Data entries:
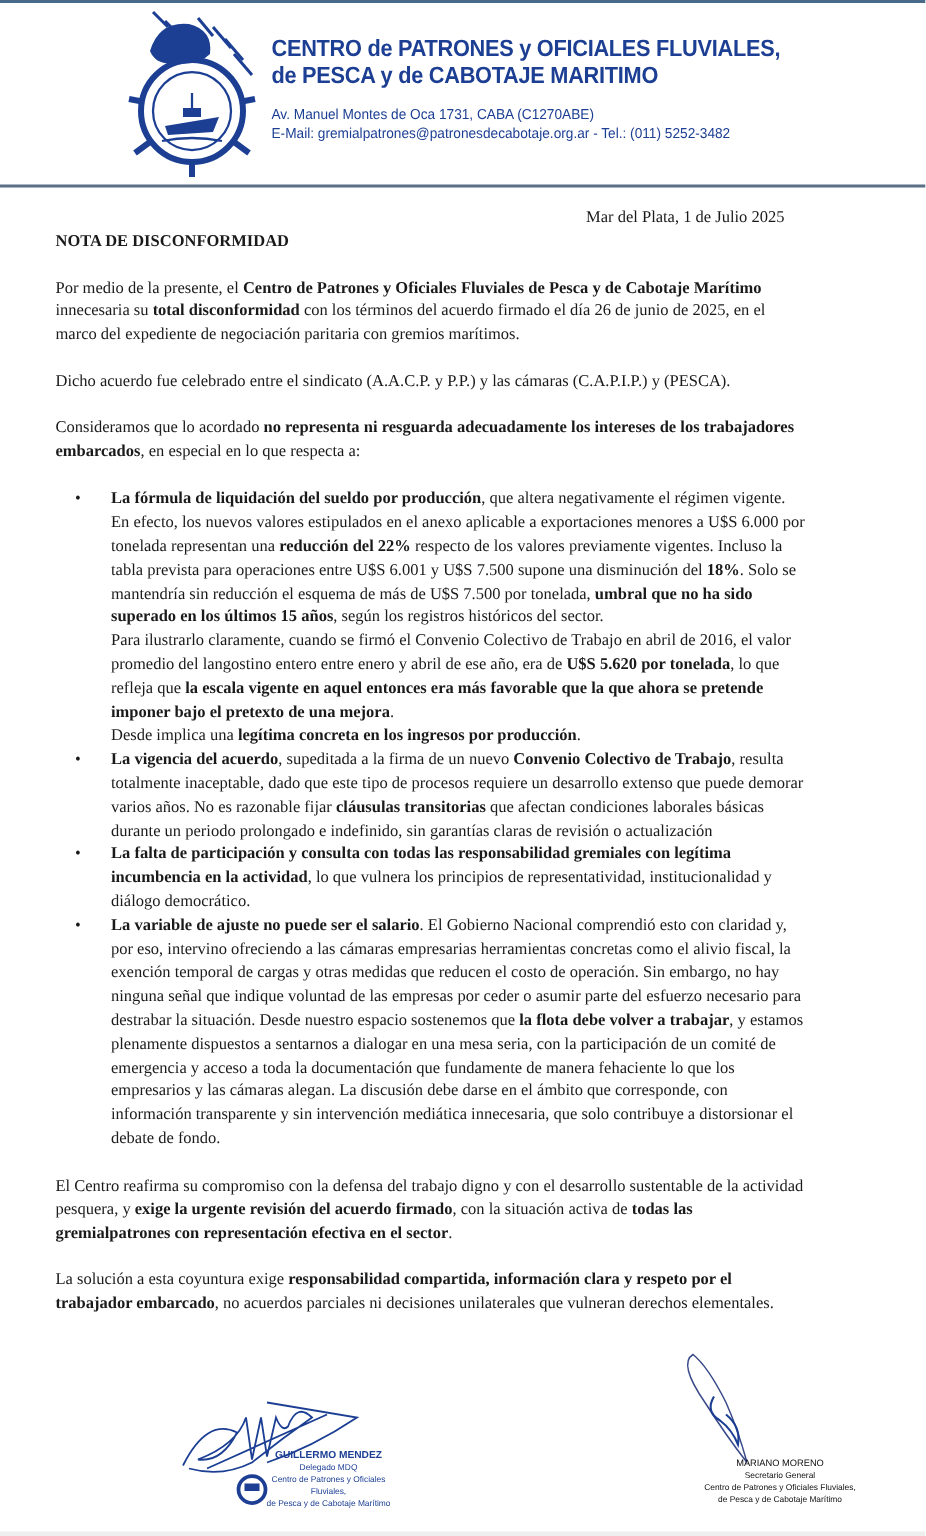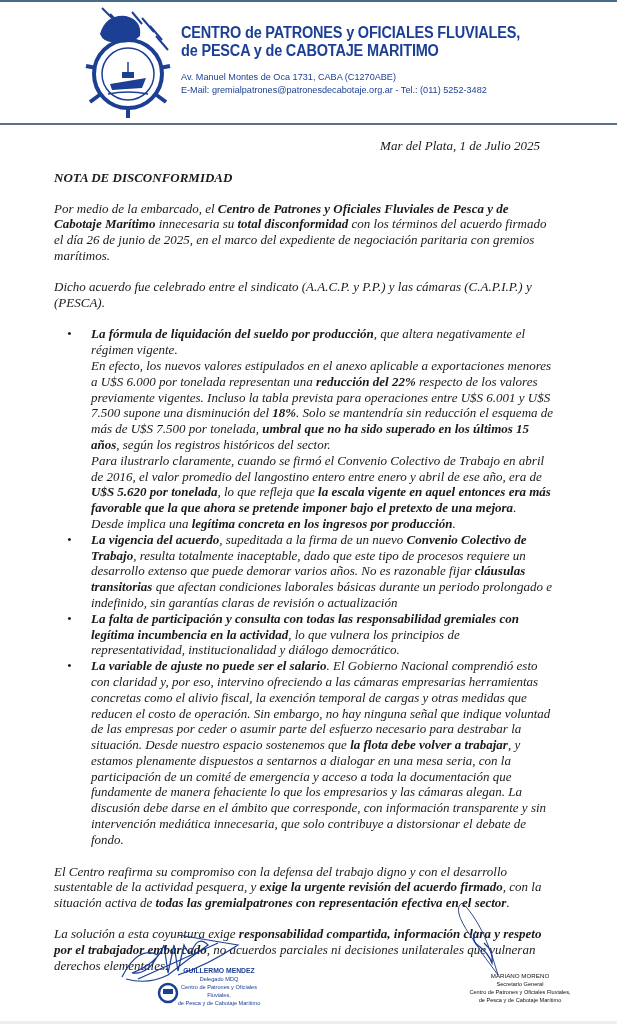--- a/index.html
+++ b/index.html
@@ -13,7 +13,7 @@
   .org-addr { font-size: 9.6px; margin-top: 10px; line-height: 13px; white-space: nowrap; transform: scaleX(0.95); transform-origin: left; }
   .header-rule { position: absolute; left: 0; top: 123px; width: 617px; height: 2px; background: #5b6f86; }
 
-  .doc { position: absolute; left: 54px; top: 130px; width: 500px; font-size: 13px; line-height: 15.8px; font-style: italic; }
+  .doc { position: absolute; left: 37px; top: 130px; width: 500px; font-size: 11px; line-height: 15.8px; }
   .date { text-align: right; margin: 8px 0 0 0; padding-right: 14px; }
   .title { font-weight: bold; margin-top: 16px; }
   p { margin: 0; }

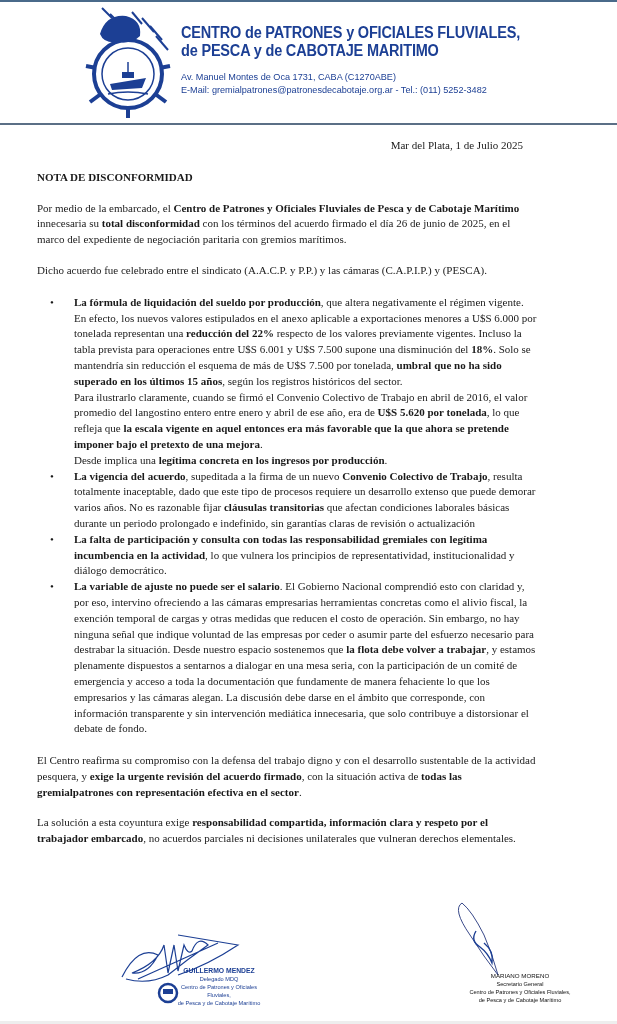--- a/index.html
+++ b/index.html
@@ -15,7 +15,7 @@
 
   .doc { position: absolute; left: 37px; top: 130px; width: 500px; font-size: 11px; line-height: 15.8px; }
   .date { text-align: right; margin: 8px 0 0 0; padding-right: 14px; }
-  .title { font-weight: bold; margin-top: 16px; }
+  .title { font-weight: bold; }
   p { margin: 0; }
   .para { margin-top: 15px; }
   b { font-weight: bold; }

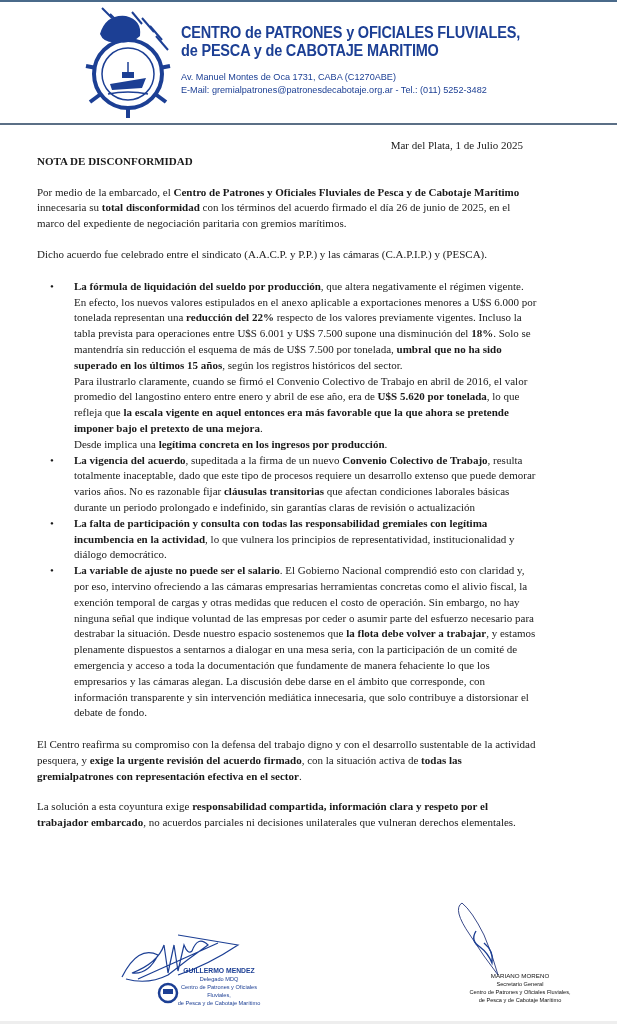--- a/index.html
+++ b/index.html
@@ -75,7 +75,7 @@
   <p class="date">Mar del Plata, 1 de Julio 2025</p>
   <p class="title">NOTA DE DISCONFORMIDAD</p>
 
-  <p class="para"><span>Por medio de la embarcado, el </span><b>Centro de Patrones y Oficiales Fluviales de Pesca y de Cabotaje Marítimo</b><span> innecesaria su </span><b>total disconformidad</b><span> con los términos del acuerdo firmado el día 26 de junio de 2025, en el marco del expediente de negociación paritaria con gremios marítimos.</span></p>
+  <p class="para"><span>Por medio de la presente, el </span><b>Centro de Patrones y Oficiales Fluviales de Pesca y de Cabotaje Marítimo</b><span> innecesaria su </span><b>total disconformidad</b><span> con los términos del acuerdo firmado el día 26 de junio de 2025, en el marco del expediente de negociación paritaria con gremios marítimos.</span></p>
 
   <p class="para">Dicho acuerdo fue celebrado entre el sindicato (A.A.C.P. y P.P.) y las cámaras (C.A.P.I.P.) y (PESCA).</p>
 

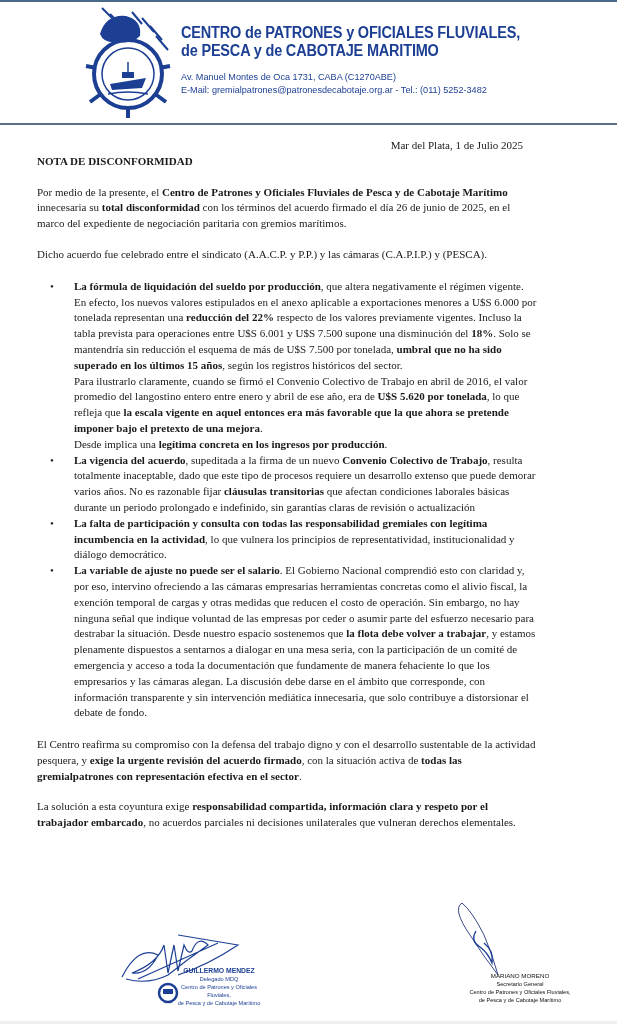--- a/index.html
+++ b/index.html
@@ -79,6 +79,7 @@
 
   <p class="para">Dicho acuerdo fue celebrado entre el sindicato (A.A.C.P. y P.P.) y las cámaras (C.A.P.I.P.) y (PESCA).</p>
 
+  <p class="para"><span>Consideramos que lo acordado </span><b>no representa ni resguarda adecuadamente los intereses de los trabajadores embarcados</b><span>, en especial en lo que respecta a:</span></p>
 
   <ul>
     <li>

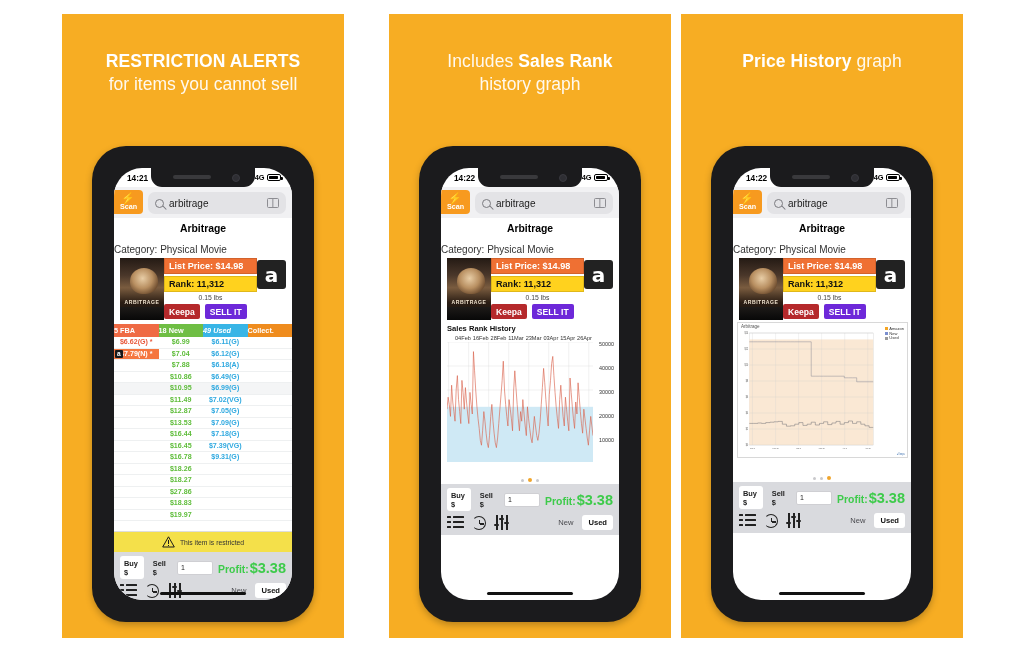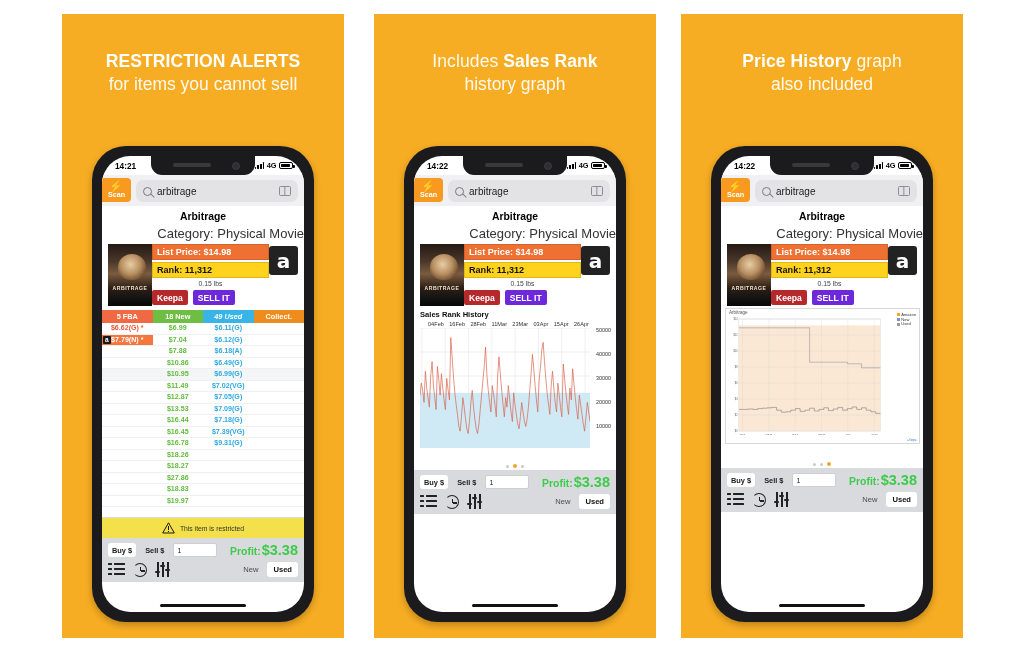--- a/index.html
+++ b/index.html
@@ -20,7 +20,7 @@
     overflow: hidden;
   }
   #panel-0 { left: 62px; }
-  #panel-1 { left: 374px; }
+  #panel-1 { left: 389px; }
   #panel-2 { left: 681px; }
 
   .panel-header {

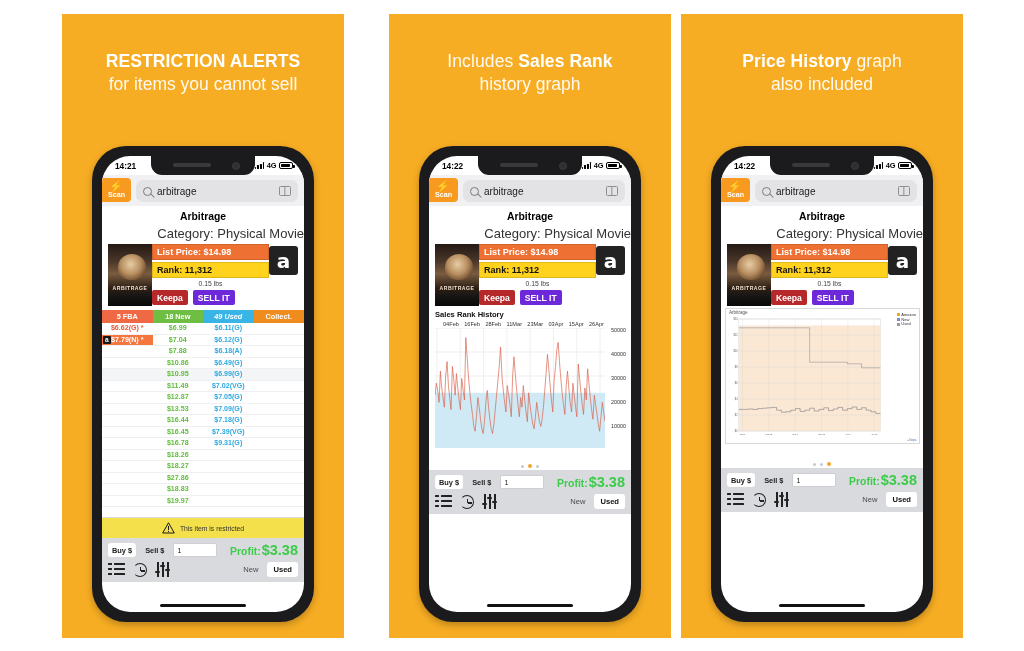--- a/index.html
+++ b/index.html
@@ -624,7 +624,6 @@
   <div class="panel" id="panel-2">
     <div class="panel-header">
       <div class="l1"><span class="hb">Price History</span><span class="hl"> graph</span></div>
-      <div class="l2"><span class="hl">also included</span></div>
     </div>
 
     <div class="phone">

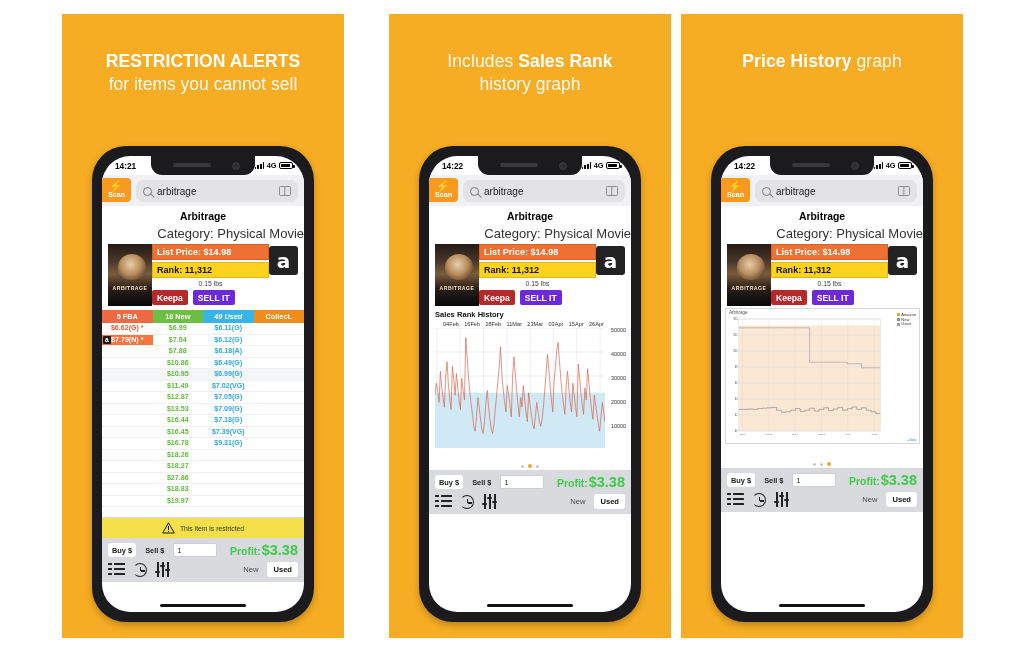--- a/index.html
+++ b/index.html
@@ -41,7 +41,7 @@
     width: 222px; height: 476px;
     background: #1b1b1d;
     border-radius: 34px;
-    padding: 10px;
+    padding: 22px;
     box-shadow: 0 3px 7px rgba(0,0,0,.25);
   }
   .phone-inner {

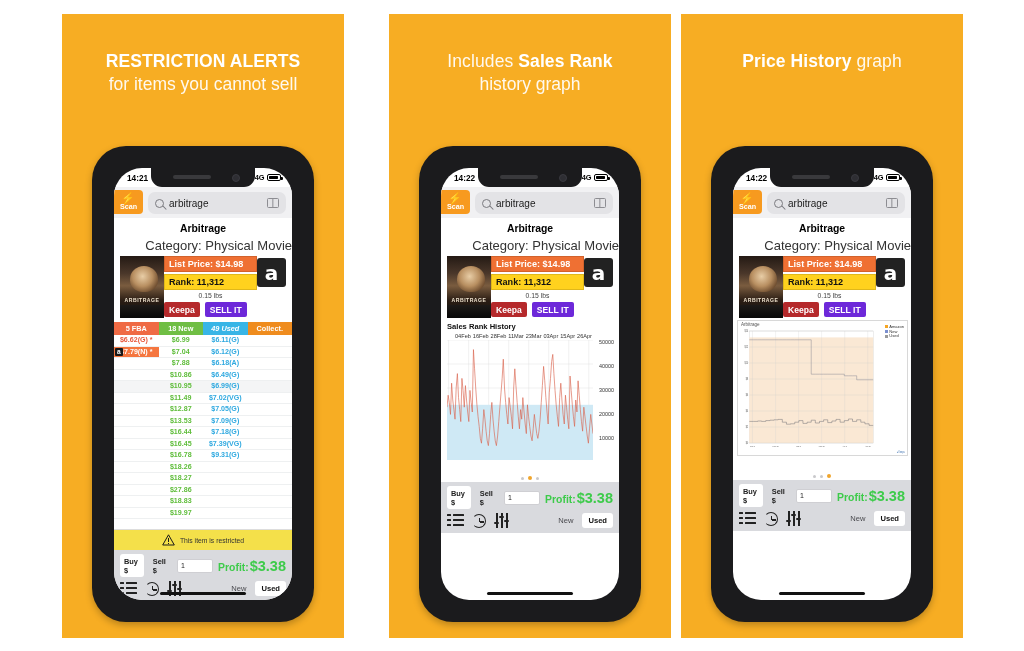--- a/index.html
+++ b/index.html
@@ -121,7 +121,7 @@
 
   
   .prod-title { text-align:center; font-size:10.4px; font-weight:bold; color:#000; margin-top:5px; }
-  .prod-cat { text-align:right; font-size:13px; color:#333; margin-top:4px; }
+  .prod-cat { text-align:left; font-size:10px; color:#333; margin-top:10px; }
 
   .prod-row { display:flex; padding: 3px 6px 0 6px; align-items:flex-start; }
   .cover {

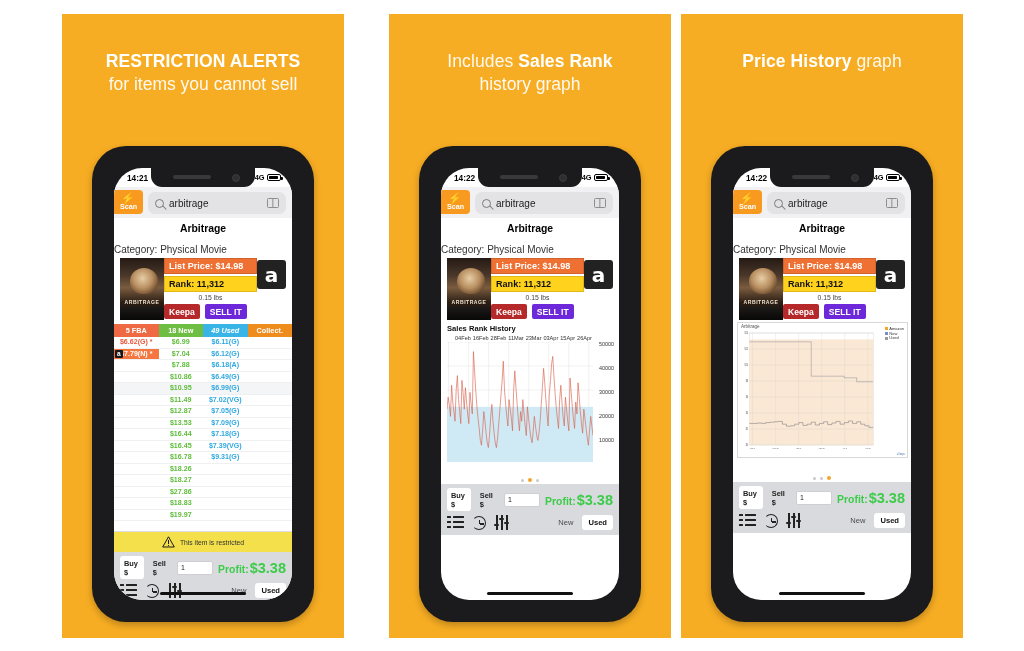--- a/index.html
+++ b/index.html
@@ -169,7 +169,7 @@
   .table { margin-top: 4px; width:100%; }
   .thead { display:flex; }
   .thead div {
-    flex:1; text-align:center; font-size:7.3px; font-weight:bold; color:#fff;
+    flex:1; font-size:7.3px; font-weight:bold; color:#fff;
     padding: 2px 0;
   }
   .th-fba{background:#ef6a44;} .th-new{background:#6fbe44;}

● **PROBLEM REQUIREMENTS**
Select every line above that contains the word "center", and copy it.

● **RESPONSE TO THE EXERCISE**
   .prod-title { text-align:center; font-size:10.4px; font-weight:bold; color:#000; margin-top:5px; }
-    flex:1; text-align:center; font-size:7.3px; font-weight:bold; color:#fff;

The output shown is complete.